英国的Aeristech公司高调宣称已研制出“世界上功率密度最大的可变速电机”，有助于解决小尺寸发动机的技术难题，更好地实现二氧化碳减排目标。

公司CEO Bryn Richards表示：“对于极小尺寸发动机而言，多级或机械增压均不能解决问题，因为这些增压设备不能保证在低速时提供充足动力。下一代的小尺寸发动机需要电动增压器，功率充足，可以满足低转速时的发动机增压需求，并且冷却性能优良，可以实现持续运转。”

因此，Aeristech研发出了eSupercharger，旨在提供低速扭矩和即时节气门响应性能，消费者期望获得这些优良性能，但在小尺寸和“正常尺寸”的涡轮增压发动机中却难以实现。

Richards解释说，多级涡轮增压整合了不同尺寸的涡轮，有利于小尺寸发动机在更大的速度范围内驱动，但也带来了诸如成本、复杂度、热管理和催化性能方面的其他问题。他也强调，随着尾气排放限制日益严苛，催化性能带来的问题很可能会越来越严重。他表示：“对于一部安装在发动机和催化装置间的两级涡轮增压系统来说，其热质量会增加车辆在轻负载或发动机低速运行时的熄火概率。”

显然，替代方案是使用增压器，但常规的机械增压机无法在发动机低速运行时提供充足助力。Richards认为，电驱动单元“目前仅能提供最短暂的瞬时助力”。

依据目前的发展情形，Richards认为，汽车行业很有可能会大力发展48V系统，并打造出在低速时也能提供充足助力的电涡轮增压器。

“要实现持续工作，首先必须要满足冷却性能的要求，”他告诉SAE《汽车工程杂志》，并指出Aeristech所有的电机技术可在1秒内充分满足发动机的气动力负荷需求，而不会引起常规发动机经常出现的冷却问题。

新电机控制策略

目前，整个行业正在大力发展备受期待的48 V轻混合系统，可以为电动增压器提供所需功率，以保证小尺寸发动机在低速运行时提供充足的助力需求。同时，机械涡轮性能也得以优化，可以只在发动机高速运行时提供助力，可以实现更大的比功率和更低的排气阻力。

Richards解释道，为了充分发挥48 V系统的优势，提供电动增压，Aeristech公司采用了永磁技术。这种技术的响应速度更快，并且不会引起传统开关磁阻（SR）电机经常出现的冷却问题。目前，Aeristech公司已获得永磁技术专利。Richards认为，永磁技术是SR电机唯一的可选择的解决方案。他预计，一旦SR电机实现大规模量产，这两套系统的成本将基本持平。

“我们的电机控制策略可以分隔换流和功率控制，也就是说，电转换频率无需高于运转速度，”他说。“这种全新的方法可以大幅削减许多关键的开关元件的成本，并保证精准的高瞬时速度控制。”

这种方法也将赋予永磁技术很高的性价比，他表示，“这也是eSupercharger首次能够实现持续提供2.5bar及更高的助力”

该技术同时适用于柴油和汽油发动机。“在日益严苛的法规面前，现在柴油发动机依赖于过滤系统来处理废气中的颗粒物，但却增加了发动机的压力，”Richards指出。“如果能将这些颗粒物在内燃舱中转化为能量，而不是直接过滤出去，肯定更有意义。通过eSupercharger的运用，可以在发动机低速运行时及时响应瞬时变化，供应燃烧所需当量的气体，这样即可以解决排放问题，也一并提高燃油经济性。”

BMEP的显著收益

Aeristech表示，eSupercharger具备行业领先的功率密度和低惯性水平，可以在0.4秒内，以怠速到目标速度（idle-to-target speed）的瞬时响应性能，加速至150,000 rpm。该技术已成功通过里卡多公司（Ricardo）和英国马勒动力总成公司（Mahle Powertrain）的独立评估。
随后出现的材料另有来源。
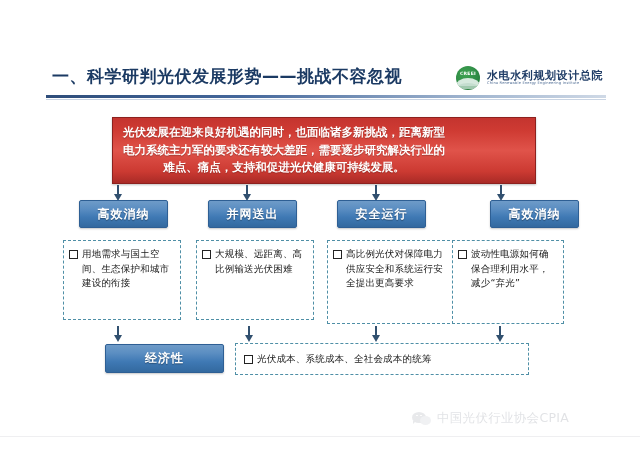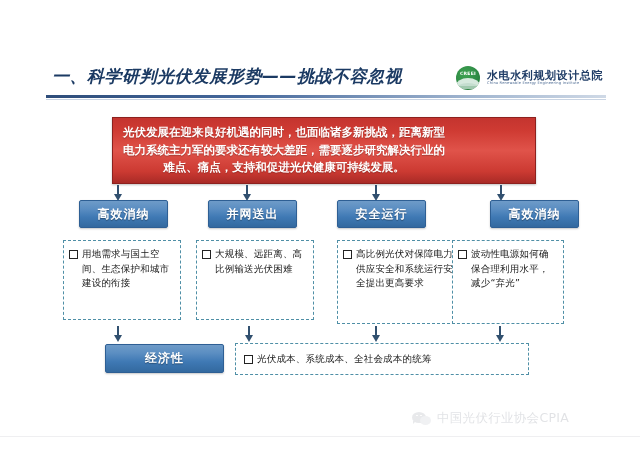"一、科学研判光伏发展形势——挑战不容忽视" #page-title { font-style: italic -> none }
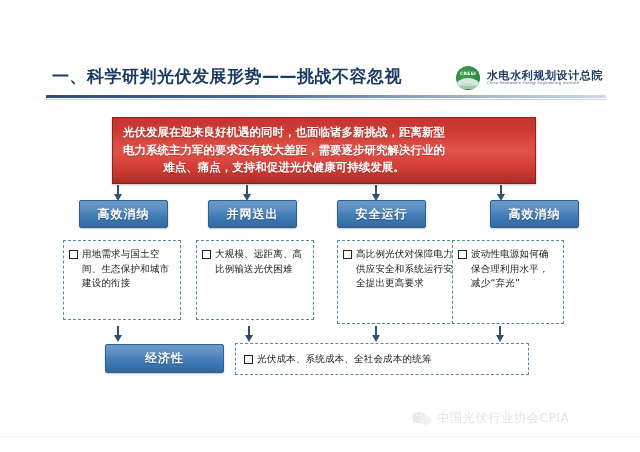"高比例光伏对保障电力供应安全和系统运行安全提出更高要求" div.dashed-box { margin-left: 10px -> none }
Richards表示，Ricardo曾使用其公司的WAVE模拟软件，为一款采用单极涡轮增压机、输出功率为221 kW的2.0 L汽油发动机建立详细的模型。他说，加装48 V的Aeristech eSupercharger能将涡轮尺寸提高80%，“可以在发动机的整个速度范围内提升BSFC（汽车制动油耗率），扭矩响应和瞬时响应。”

Ricardo最后表示，如果依赖于常规的单级涡轮增压机，而不使用eSupercharger，那么仅有大型发动机才能满足需求。Mahle用一辆D级别评估用车展示了48 V的eSupercharger，该车配置了公司生产的小尺寸1.2 L三缸汽油发动机。这款车原本配置的是两级涡轮增压机，发动机输出功率为144 kW（193 hp），BMEP（制动平均有效压力）刚刚超过30 bar。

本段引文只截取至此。